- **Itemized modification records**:
*** Block opens ***

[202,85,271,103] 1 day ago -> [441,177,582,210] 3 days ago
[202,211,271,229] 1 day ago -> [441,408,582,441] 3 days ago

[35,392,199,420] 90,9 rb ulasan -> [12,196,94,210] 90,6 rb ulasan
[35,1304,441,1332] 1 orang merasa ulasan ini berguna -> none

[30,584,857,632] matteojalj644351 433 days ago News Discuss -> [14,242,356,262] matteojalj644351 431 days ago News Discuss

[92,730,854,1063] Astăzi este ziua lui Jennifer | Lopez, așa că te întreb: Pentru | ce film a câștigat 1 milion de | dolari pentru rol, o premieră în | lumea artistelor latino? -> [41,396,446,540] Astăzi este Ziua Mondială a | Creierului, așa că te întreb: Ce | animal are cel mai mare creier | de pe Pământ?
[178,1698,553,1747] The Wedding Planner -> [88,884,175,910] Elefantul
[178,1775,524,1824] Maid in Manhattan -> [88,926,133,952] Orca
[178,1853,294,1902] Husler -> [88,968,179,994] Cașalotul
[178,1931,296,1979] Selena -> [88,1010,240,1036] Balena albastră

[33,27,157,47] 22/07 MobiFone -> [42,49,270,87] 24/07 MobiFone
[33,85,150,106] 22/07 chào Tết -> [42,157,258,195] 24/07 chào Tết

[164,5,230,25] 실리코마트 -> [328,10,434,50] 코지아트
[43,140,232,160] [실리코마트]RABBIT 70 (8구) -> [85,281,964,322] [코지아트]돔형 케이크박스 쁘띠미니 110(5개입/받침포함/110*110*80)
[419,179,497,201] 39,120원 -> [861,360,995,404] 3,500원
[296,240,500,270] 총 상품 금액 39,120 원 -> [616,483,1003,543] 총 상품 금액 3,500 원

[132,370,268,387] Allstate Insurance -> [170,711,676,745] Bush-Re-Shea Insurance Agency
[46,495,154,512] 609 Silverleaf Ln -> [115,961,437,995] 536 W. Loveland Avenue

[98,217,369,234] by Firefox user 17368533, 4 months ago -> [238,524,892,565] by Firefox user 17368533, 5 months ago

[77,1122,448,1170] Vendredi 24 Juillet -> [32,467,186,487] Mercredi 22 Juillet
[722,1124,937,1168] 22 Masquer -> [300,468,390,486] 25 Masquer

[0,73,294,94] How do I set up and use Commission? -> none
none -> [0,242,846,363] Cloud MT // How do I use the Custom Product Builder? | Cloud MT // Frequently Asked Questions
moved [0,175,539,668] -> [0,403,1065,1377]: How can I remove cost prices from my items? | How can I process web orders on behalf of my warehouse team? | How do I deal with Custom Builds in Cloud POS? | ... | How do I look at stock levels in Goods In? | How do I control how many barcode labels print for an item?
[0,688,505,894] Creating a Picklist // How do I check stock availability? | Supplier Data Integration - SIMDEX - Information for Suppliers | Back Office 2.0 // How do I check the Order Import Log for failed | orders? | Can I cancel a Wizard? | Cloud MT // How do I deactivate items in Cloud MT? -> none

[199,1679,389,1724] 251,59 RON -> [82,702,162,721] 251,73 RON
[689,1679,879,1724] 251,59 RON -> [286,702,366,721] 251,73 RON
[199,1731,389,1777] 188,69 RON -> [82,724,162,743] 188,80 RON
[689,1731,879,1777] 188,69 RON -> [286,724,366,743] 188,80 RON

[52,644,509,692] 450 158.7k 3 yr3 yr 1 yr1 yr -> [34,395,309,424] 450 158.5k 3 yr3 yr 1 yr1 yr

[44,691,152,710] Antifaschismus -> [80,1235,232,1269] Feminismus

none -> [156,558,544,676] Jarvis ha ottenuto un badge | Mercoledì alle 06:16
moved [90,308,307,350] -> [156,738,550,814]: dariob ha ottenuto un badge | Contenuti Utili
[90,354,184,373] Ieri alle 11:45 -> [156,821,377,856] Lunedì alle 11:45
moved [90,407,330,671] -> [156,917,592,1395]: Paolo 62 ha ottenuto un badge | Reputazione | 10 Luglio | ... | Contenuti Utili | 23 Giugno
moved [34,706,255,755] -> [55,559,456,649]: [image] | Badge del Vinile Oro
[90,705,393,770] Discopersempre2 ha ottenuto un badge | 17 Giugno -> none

*** Block closes ***

- **Exercise description**: Would you copy all lines in the records where the string "실리코마트" appears?

- **Solution to the problem**:
[164,5,230,25] 실리코마트 -> [328,10,434,50] 코지아트
[43,140,232,160] [실리코마트]RABBIT 70 (8구) -> [85,281,964,322] [코지아트]돔형 케이크박스 쁘띠미니 110(5개입/받침포함/110*110*80)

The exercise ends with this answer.